From the Record:
Home prices may drop as much as 25 percent, after inflation, over the next five years, economist Robert Shiller, co-founder of the Standard & Poor’s/Case-Shiller home price index, said Thursday.
“A 10 to 25 percent further decline in real home prices over the next five years would not surprise me at all,” Shiller said at a Standard & Poor’s housing summit in New York.
Shiller, a Yale professor, said it’s possible that the market will follow the grim path seen in Japan after a 1980s housing bubble.
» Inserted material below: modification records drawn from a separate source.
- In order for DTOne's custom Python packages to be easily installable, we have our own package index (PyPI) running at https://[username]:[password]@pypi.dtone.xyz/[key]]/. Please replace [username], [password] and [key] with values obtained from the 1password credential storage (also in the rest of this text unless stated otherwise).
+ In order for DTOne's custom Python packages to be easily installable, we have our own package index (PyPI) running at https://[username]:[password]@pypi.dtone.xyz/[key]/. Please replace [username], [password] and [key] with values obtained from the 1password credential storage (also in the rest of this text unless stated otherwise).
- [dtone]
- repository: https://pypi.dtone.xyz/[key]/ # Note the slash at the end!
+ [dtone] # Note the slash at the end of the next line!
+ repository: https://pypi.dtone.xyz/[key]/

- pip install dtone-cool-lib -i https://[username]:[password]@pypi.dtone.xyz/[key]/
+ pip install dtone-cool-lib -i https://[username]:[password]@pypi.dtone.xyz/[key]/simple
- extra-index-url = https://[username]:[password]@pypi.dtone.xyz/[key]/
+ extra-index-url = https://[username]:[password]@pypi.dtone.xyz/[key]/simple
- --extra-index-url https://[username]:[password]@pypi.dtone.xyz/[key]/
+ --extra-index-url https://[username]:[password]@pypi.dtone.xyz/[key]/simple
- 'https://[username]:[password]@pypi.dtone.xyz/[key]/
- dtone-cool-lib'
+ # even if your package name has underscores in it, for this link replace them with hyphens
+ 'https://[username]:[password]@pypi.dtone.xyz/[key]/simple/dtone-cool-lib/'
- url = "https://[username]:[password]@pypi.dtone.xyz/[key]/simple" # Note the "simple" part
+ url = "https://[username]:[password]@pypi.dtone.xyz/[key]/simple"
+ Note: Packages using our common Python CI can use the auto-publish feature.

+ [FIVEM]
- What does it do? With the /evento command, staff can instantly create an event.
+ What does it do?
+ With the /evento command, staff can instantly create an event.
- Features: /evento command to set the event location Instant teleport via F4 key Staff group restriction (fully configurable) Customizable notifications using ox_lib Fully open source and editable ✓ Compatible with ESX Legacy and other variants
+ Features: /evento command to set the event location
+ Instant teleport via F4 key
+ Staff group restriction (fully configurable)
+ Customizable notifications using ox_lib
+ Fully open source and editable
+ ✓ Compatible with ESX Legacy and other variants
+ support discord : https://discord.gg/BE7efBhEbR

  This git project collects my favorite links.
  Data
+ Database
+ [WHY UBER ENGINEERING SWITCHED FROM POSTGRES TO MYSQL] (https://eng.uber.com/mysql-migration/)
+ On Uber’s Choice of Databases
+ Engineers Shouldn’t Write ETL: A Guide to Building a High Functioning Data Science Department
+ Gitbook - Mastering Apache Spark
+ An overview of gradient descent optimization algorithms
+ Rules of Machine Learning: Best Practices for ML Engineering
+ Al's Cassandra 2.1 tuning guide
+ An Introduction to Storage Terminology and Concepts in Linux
Property values there declined every year for about 15 years, dropping by two-thirds overall, he said.
But he cautioned that he was not making a forecast, saying that since the recent housing boom-and-bust cycle was the biggest in U.S. history, he can’t use previous housing patterns to figure out where this market is headed.
“It’s impossible for statisticians to forecast,” he said. “I honestly don’t know.”
Other housing analysts have recently predicted that prices will continue to drift lower this year and “bounce along the bottom” for a while, but the loss mentioned by Shiller is larger than most experts have forecast.
Shiller was joined Thursday by a number of housing experts, most of them also pessimistic about the housing market’s short-term prospects.
Keith Fox, president of McGraw-Hill Construction, which tracks the building industry, predicted that about 640,000 single- and multi-family units will be built in the U.S. this year. While that’s an improvement over the past few years, it’s well below the 2.2 million units produced in 2005.
“You can clearly see how depressed this market remains,” Fox said. And when residential construction dries up, other types of construction – including retail, schools, offices, and even roads – also slow down, because there are fewer new homeowners to use them, he said.
Fox said, however, that residential construction should post healthier gains in 2012 and 2013.
Other analysts said the high rate of homes in the foreclosure process will continue to weigh on the market. Diane Westerback, a managing director at Standard & Poor’s, said clearing the market of foreclosure properties will take longer in states such as New Jersey, where lenders must go through the courts to repossess homes. Foreclosure activity has slowed to a crawl in the state as lenders try to prove that they are following the correct legal procedures, after questions were raised last fall.
Christopher Mayer, a professor at Columbia University, said that homes on the market, plus those that will be dumped on the market because their owners can’t pay their mortgages, add up to about 1 1/2 years’ worth of housing inventory. Given those numbers, he said, “house prices are going to continue to fall.”
Thomas Gleason, a housing finance executive from Massachusetts, brought up the old adage, “May you live in interesting times.”
“As my kids would say, ‘Been there, done that,'” he said. “I’d like to live in a time where there’s a fully functioning housing market. That would be really interesting.”